On Tuesday, April 25, 2023 at 9:59:12 AM UTC+2 Brian Candler wrote:


So really I'd divide the possibilities 3 ways:

a. Prevent the alert being generated from prometheus in the first place, by 
writing the expr in such a way that it filters out conditions that you 
don't want to alert on

b. Let the alert arrive at alertmanager, but permanently prevent it from 
sending out notifications for certain instances

c. Apply a temporary silence in alertmanager for certain alerts or groups 
of alerts

(1) is done by writing your 'expr' to match only specific instances or to 
exclude specific instances

(2) is done by matching on labels in your alertmanager routing rules (and 
if necessary, by adding extra labels in your 'expr')
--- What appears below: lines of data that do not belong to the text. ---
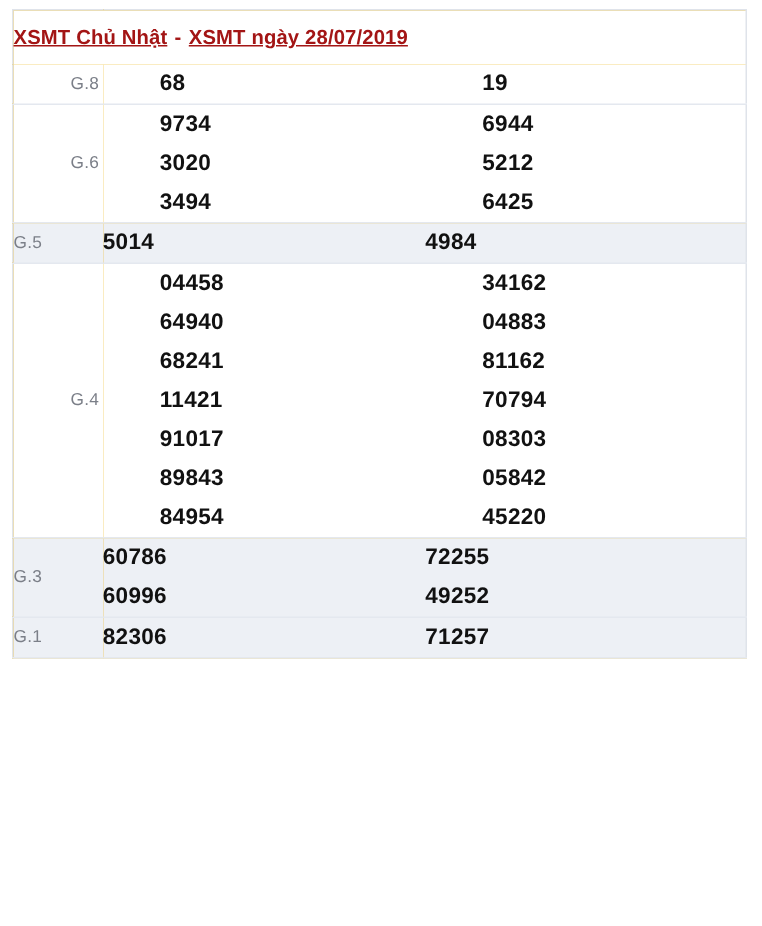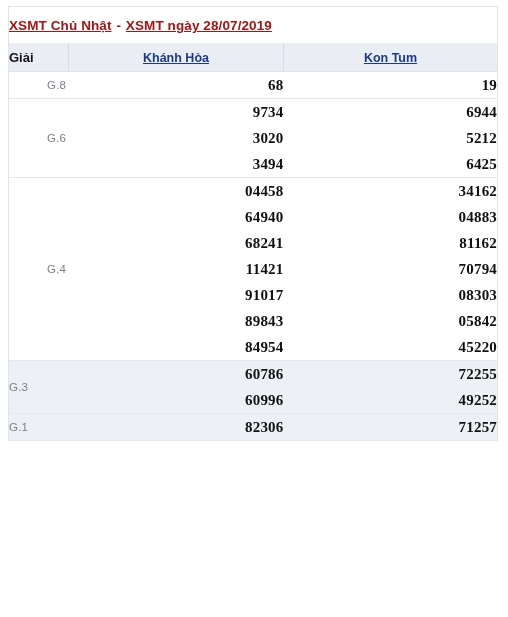"Giải" tr.head-row { html: <tr> <td>Giải</td> <td> <a>Khánh Hòa</a> </td> <td> <a>Kon Tum</a> </td> </tr> -> none }
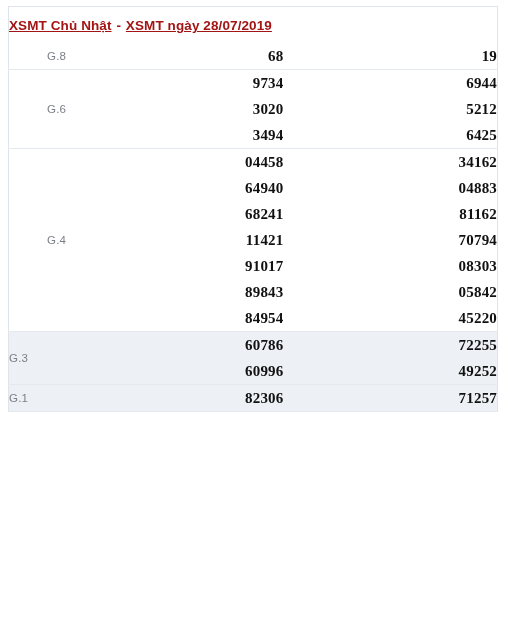"68" .num-cell { font-family: Liberation Serif, serif -> none; text-align: right -> left }
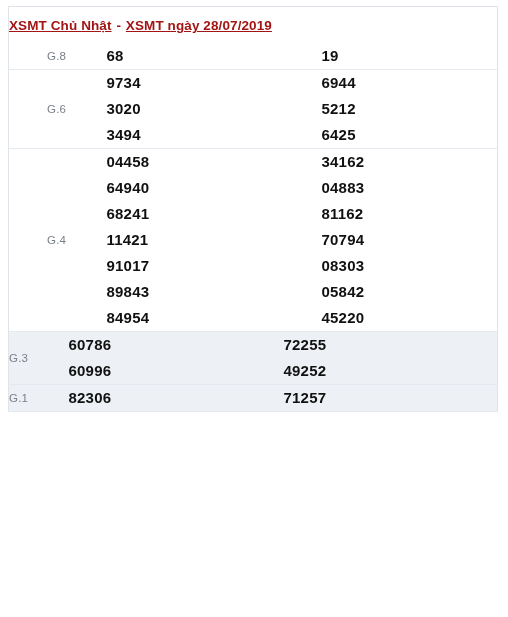"G.5" tr.row-shade { html: none -> <tr> <td>G.5</td> <td> <span>5014</span> </td> <td> <span>4984</span> </td> </tr> }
I think in my case (where I want to simply get no alerts at all for a 
certain group of instances) it would be (1) or (2), with (1) probably being 
the cleaner one.

I guess with (2) you also meant having a route which is then permanently 
muted?


If you want to apply a threshold to only certain filesystems, and/or to 
have different thresholds per filesystem, then it's possible to put the 
thresholds in their own set of static timeseries:

https://www.robustperception.io/using-time-series-as-alert-thresholds

But I don't recommend this, and I find such alerts are brittle.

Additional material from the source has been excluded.